> _Work item_: From the entries that follow, extract each line holding the string "heyəti".

--- Input for this task ---

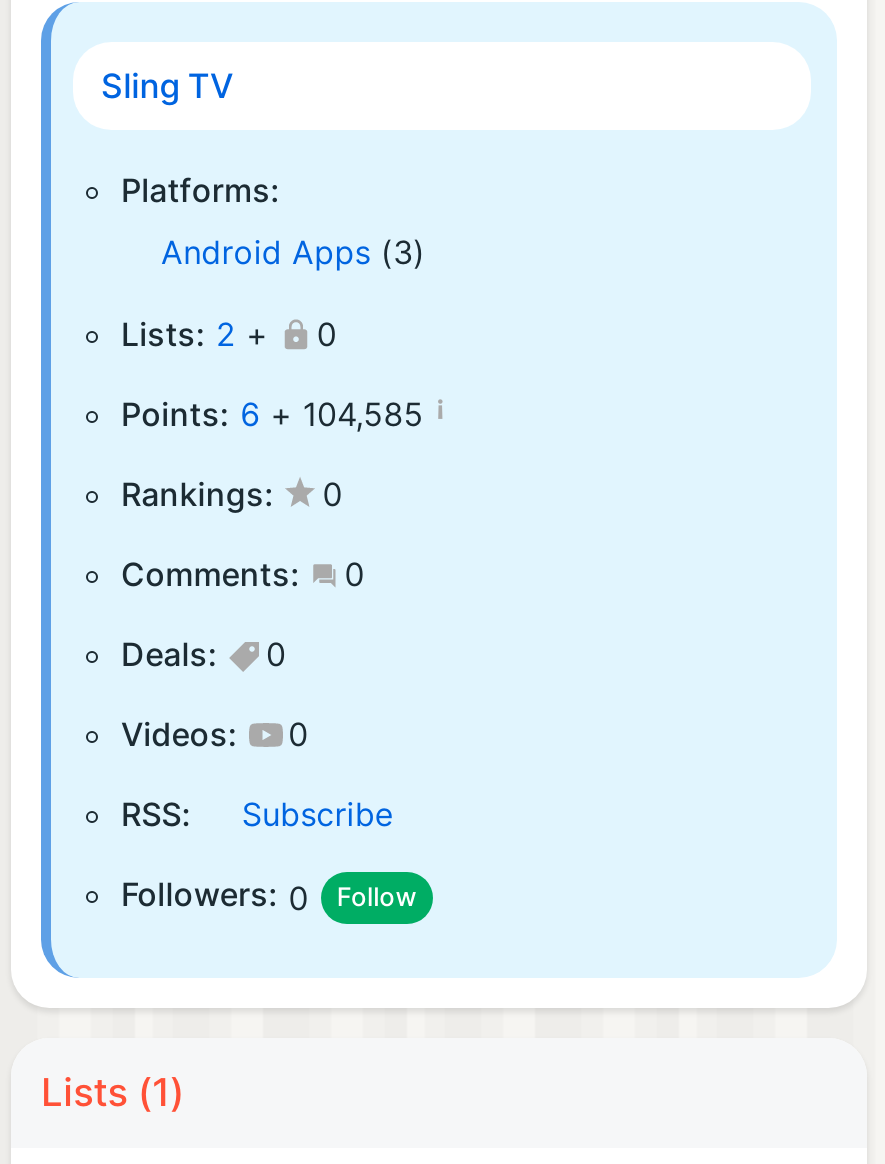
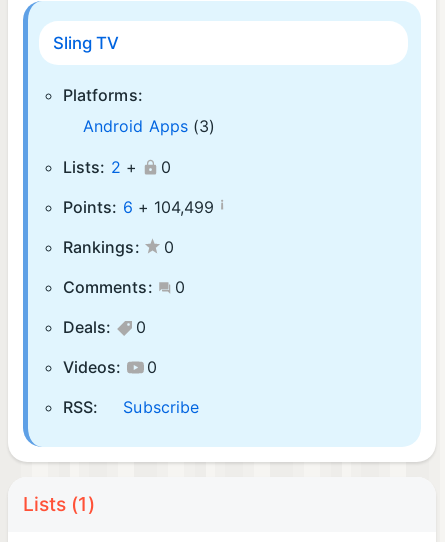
- Points: 6 + 104,585 ¡
+ Points: 6 + 104,499 ¡

- Followers: 0
- Follow
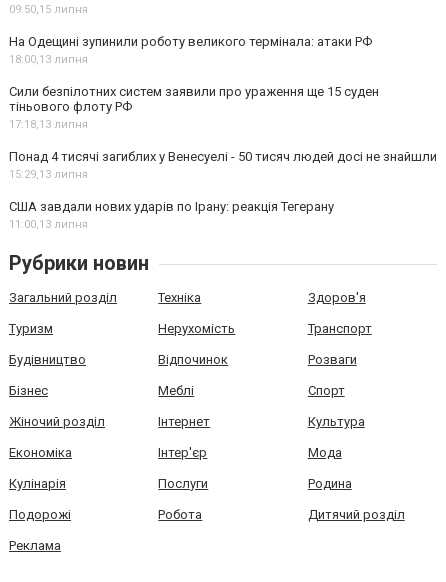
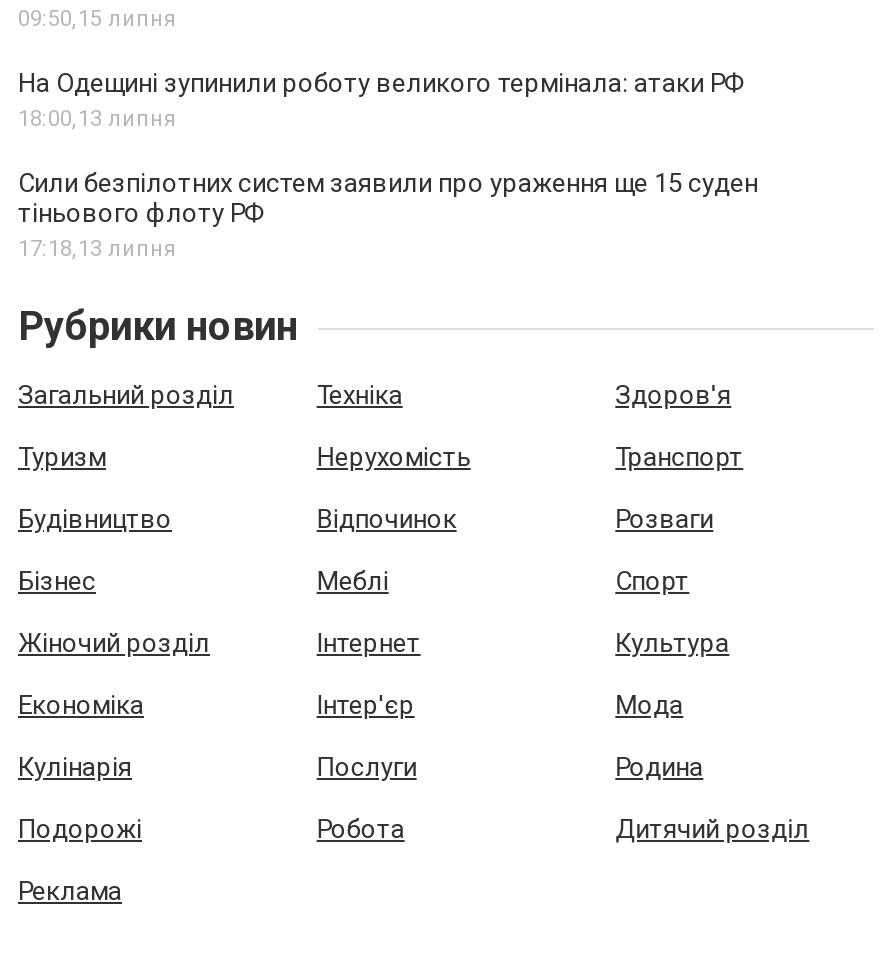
- Понад 4 тисячі загиблих у Венесуелі - 50 тисяч людей досі не знайшли
- 15:29,13 липня
- США завдали нових ударів по Ірану: реакція Тегерану
- 11:00,13 липня
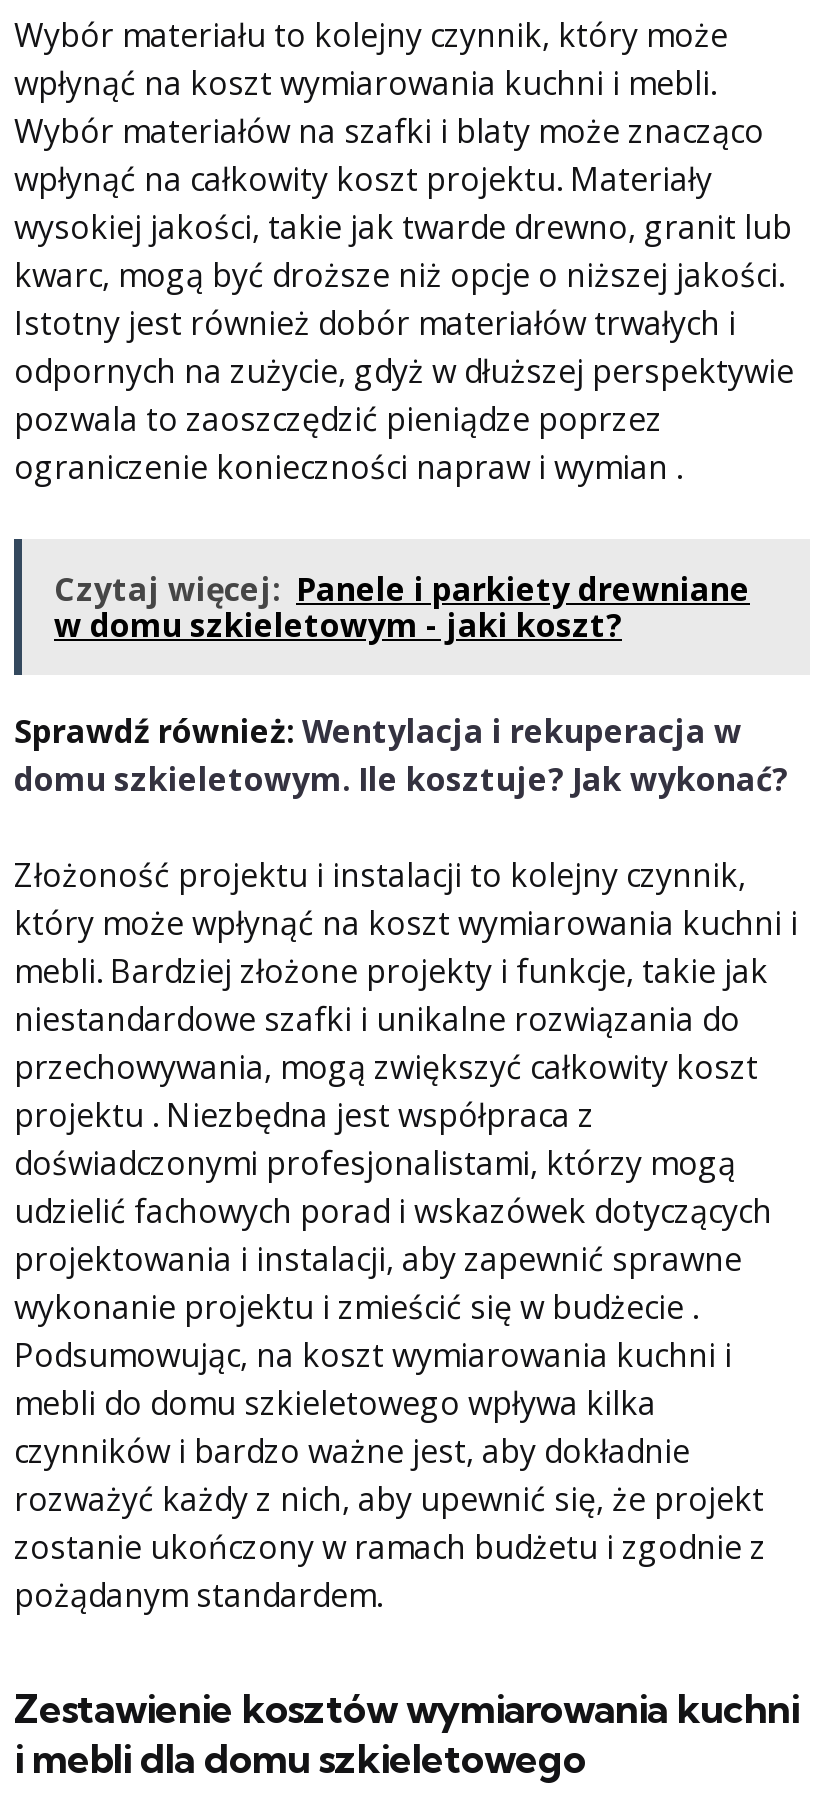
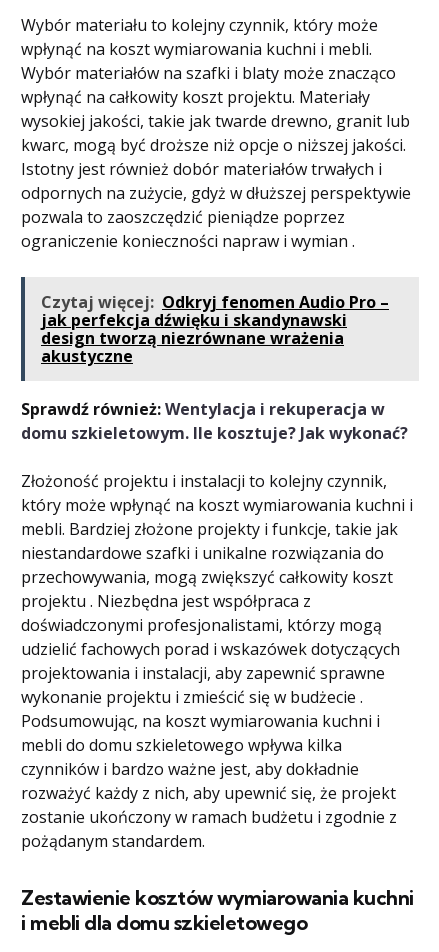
- Czytaj więcej: Panele i parkiety drewniane
- w domu szkieletowym - jaki koszt?
+ Czytaj więcej: Odkryj fenomen Audio Pro –
+ jak perfekcja dźwięku i skandynawski
+ design tworzą niezrównane wrażenia
+ akustyczne
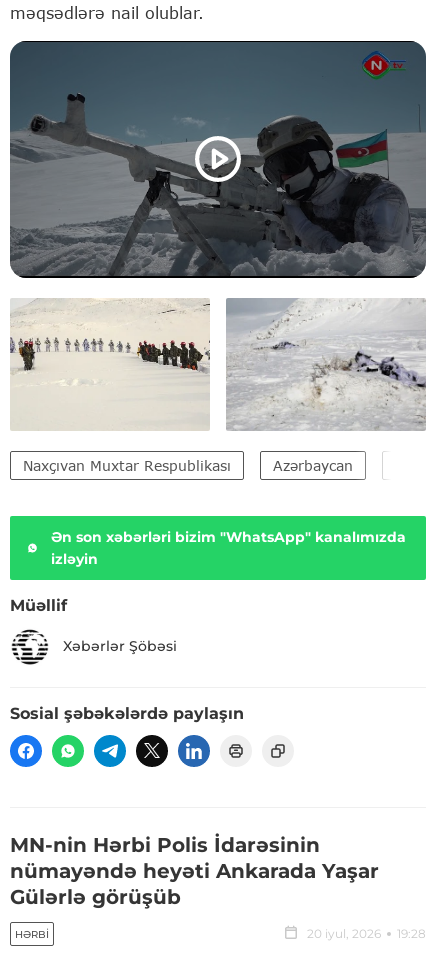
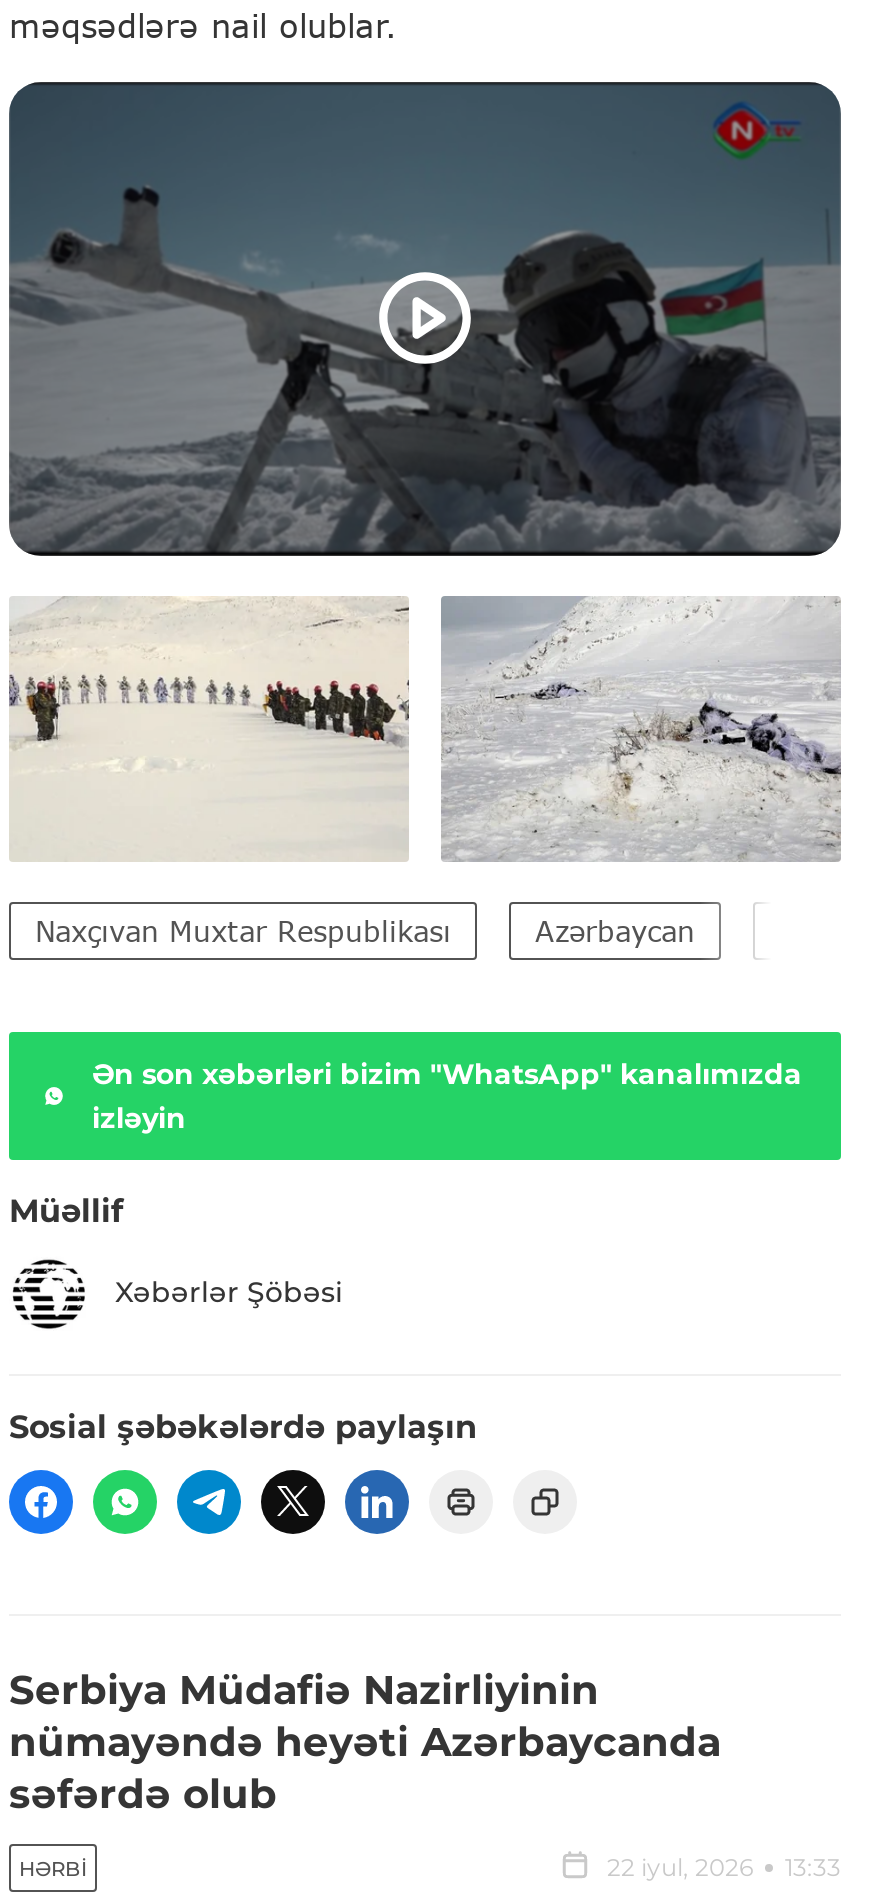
- MN-nin Hərbi Polis İdarəsinin
- nümayəndə heyəti Ankarada Yaşar
- Gülərlə görüşüb
+ Serbiya Müdafiə Nazirliyinin
+ nümayəndə heyəti Azərbaycanda
+ səfərdə olub

- 20 iyul, 2026
- 19:28
+ 22 iyul, 2026
+ 13:33
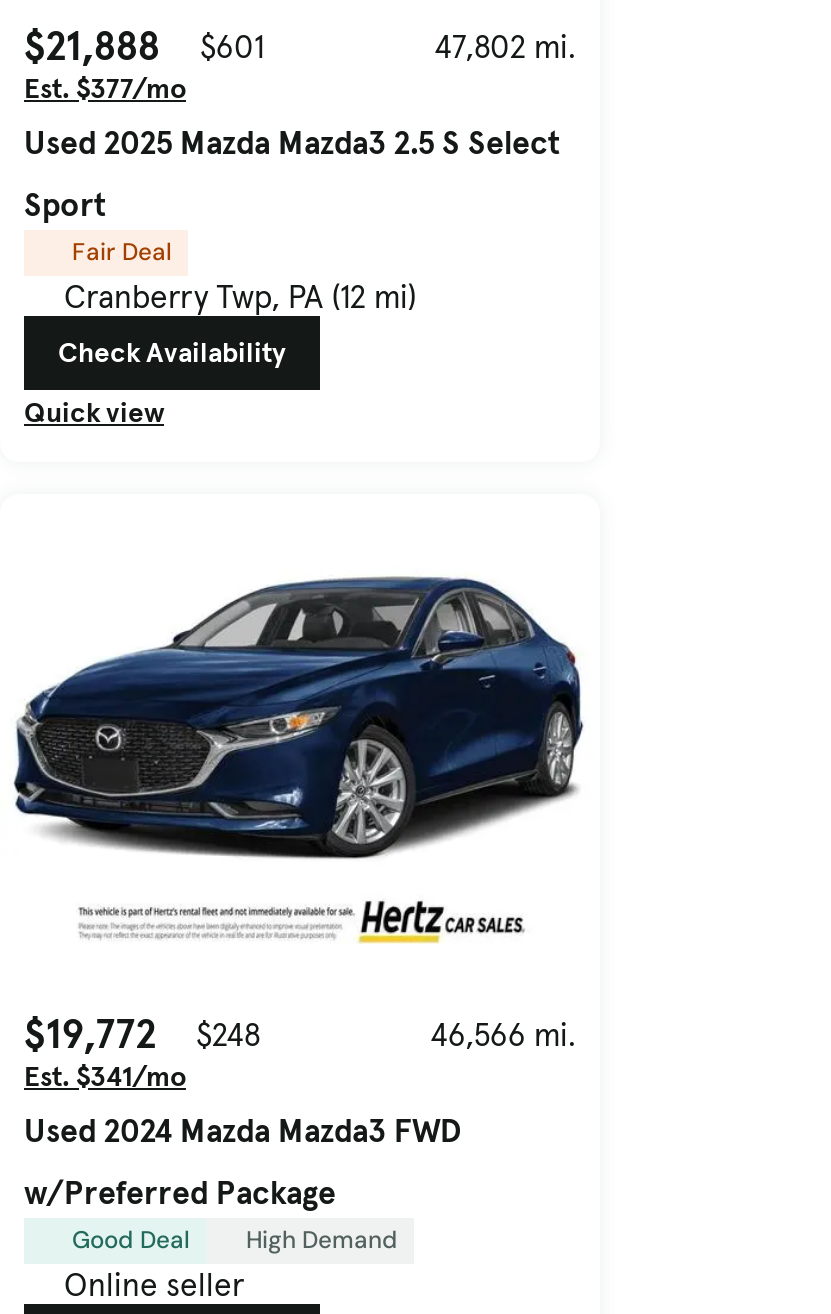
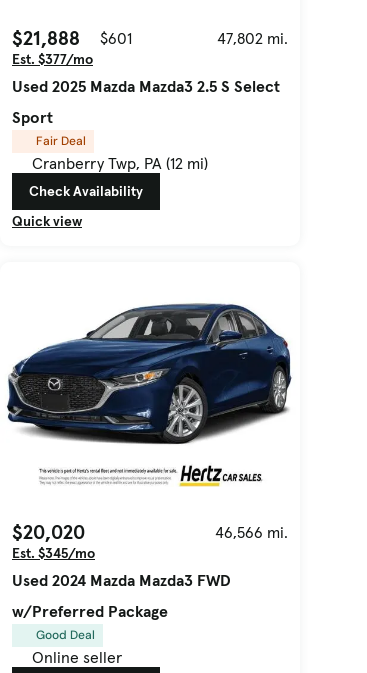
- $19,772
- $248
+ $20,020

- Est. $341/mo
+ Est. $345/mo

- High Demand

---

> _Reply to the exercise_:
- nümayəndə heyəti Ankarada Yaşar
+ nümayəndə heyəti Azərbaycanda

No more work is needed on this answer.